The story is that they are a pair of sisters whose owners are emigrating to New Zealand and are unwilling or unable to take them.

The upshot is that we are going to see them this Sunday but one is a bit timid and they are 13 years old.

I'm not so sure,a bit worried that we are just asking for a good deal of heartache but the bottom line is that I wouldn't be able to let them be put to sleep or end up in some sort of prison for old cats.

Anyone got some experience of taking in old cats? whether they settled, that type of thing


----------



## Boxbrownie (Aug 11, 2005)

All of our cats have been from the CPL, Widget our last cat was 12 years old when we brought him home, he left us :angel: just before Christmas after over 10 years of great companionship, but he did have a few problems and cost us a fortune in later life







, but hey ho.....he'd have done the same for me :rofl:

We have never had any problems with them settling in.....as long as you feed them. make a fuss of them, spend a fortune on toys and bedding, give them the best bits of your roast chicken Sunday meal and say thank you when they bring home a half chewed sparrow you'll not have any problem 

Bottom line......I would not have changed a thing


----------



## kevkojak (May 14, 2009)

Do you think they'd have a better quality of life with you, or in the shelter?

Trouble is, we humans tend to approach these things in a selfish sort of way - "whats in it for me...?". Its our nature. (I don't mean that in a condescending or accusatory way handle, just having trouble getting my point across here!)

Yes, they may only live for a couple more years given their age, but if after that time you can look back and say that you gave them two years of comfort, love and (I believe this one is quite important if my three are anything to go off) food, then the heartache shouldn't seem quite so bad.

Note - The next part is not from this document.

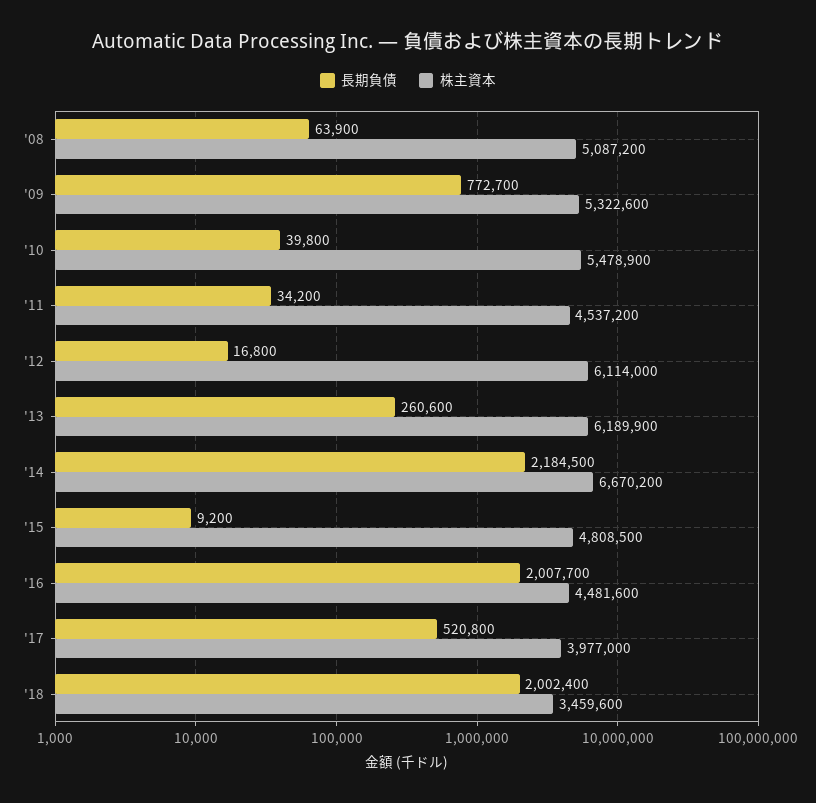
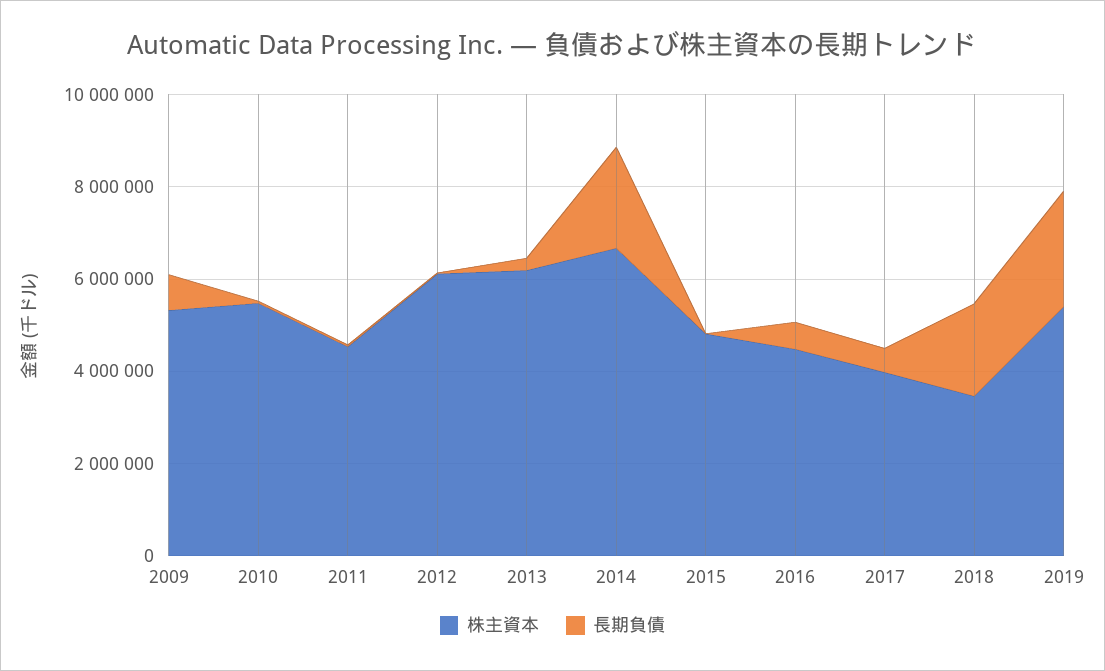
長期負債, '08: 63900 -> none
株主資本, '08: 5087200 -> none
長期負債, '16: 2007700 -> 500000
株主資本, 2019: none -> 5500000
長期負債, 2019: none -> 2500000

Its horrible losing a pet as they are a member of the family. I've been there myself. But I can always console myself with the knowledge that they had the best possible life, short of a trip to Sea-World in florida...I do think they'd have enjoyed that...

Anyway, I digress!

I believe that you can give these moggies a life of comfort, and in turn they will provide you with companionship and occasional gifts of mouse entrails. Win-Win!

By the way, I think we need to hear more about the woman from the cat protection league!


----------



## handlehall (Aug 7, 2009)

Well obviously I'd hope they had a better time with us and it seems no-one else is interested so if it seems ok when we go to see them they'll probably be taking overresidence sometime soon.

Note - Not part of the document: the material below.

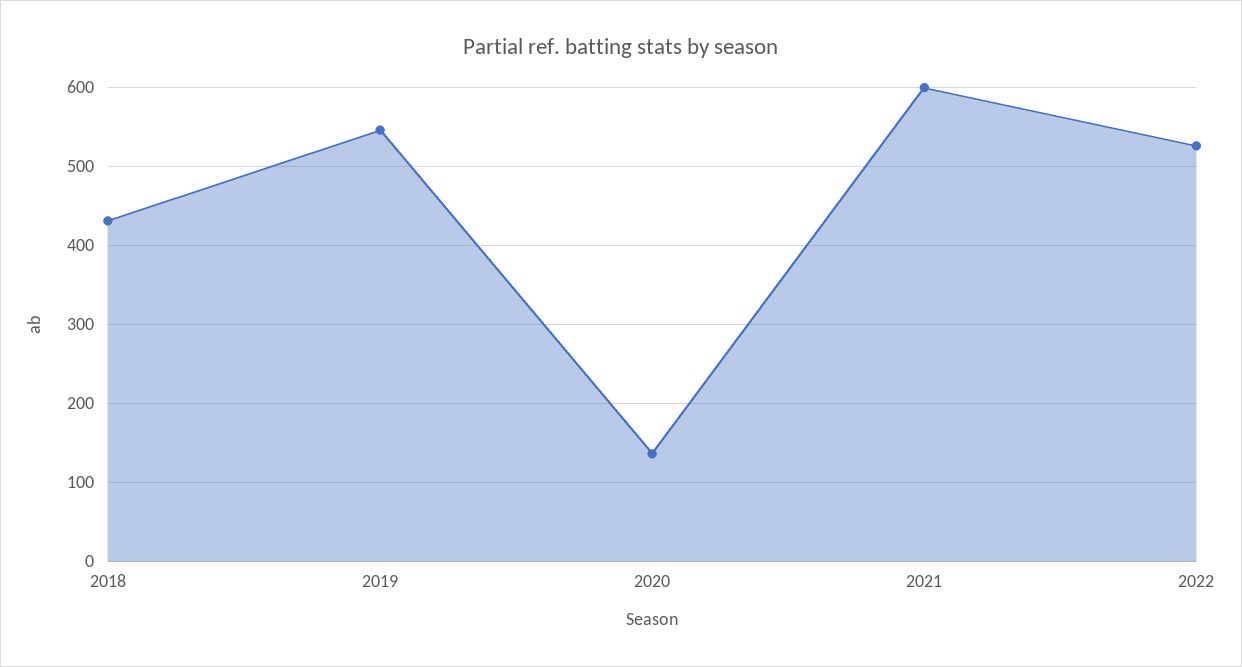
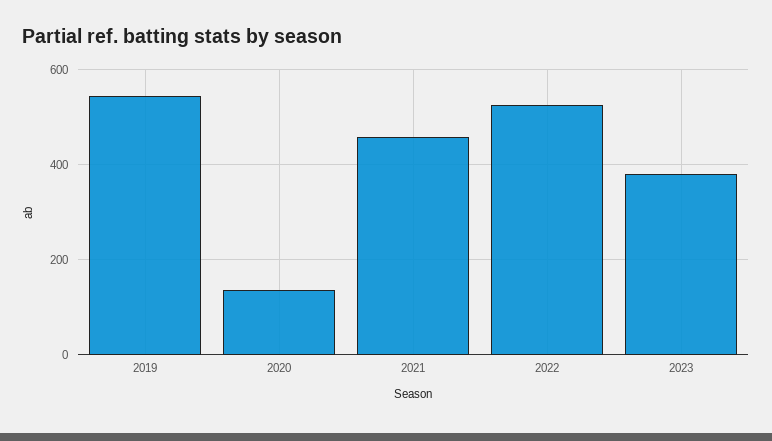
2018: 430 -> none
2021: 600 -> 460
2023: none -> 380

As for the CPL lady well..... she was completely bonkers (looked a bit like the log-lady from Twin Peaks) and her house, a small 2 bed maisonette round the corner from where we lived, was three deep in strays. When our cat went missing, I did the usual house to house, posters etc. and approached said lady - she denied all knowledge but tried very hard to get me to take a heavily pregnant female cat which I politely declined. Several days later I saw our cat sitting inside her house on a window sill so I knocked on the door and asked if I could have it back and to my amazement she insisted it was hers and she'd had from a kitten. It was deffo our cat but with cats (pre-chipping) there isn't much you can do. "Our" cat used to sometimes visit the garden, sitting in a tree watching us but wouldn't come anywhere near. Twas still going strong on the day we left the house years later.


----------



## Koopa (Jan 26, 2010)

the hardest thing for me was choosing our cat from the rspca. i wanted to take them all home, but took home just one who repeatidly head butted my hand! she was really quiet but so soon as we got ther home she meaow talked to us and hasn't shut up since!

any way cats can live for ever - wel at least a very long time- and older ones are easier to handle a settle in IMO. they sleep longer and tend not to want to stay out all night so at least you know where they are! i would keep them in the house for a few weeks tho, get them used to where food and home is.

also well well well worth investing in cat insurance. i'm glad we did. it costs us 6 quid a month and have had it for years but has paid out over 1000 quid since she needed lots of tumor operations. and they have never put up the preimum!

also the coolest thing about cats is you can rename them easier! and think up awesome names. we renamed ours to Miss Kitty Fantastic (come on you buffy fans you know where you are hiding!) and she loves it. :air_kiss:

cheers kate


----------



## handlehall (Aug 7, 2009)

Koopa said:


> the hardest thing for me was choosing our cat from the rspca. i wanted to take them all home, but took home just one who repeatidly head butted my hand! she was really quiet but so soon as we got ther home she meaow talked to us and hasn't shut up since!
> 
> any way cats can live for ever - wel at least a very long time- and older ones are easier to handle a settle in IMO. they sleep longer and tend not to want to stay out all night so at least you know where they are! i would keep them in the house for a few weeks tho, get them used to where food and home is.
> 
> ...


Remind me not to ask for your advice when naming cats  At 13 years old I don't think insurance will be an option but on the other hand I don't think going outside or mouse corpses will be an issue either - they sound very much like "house cats"


----------



## Dusty (Feb 3, 2010)

This is Nelson our 13 year old cat, he was a stray and was coming into our garden for food. Unfortunately he has cat flu and so cant go outside but he shows no signs of wanting to go outside at all ! He was in a very poor state and spent 3 weeks at the vets before we adopted him.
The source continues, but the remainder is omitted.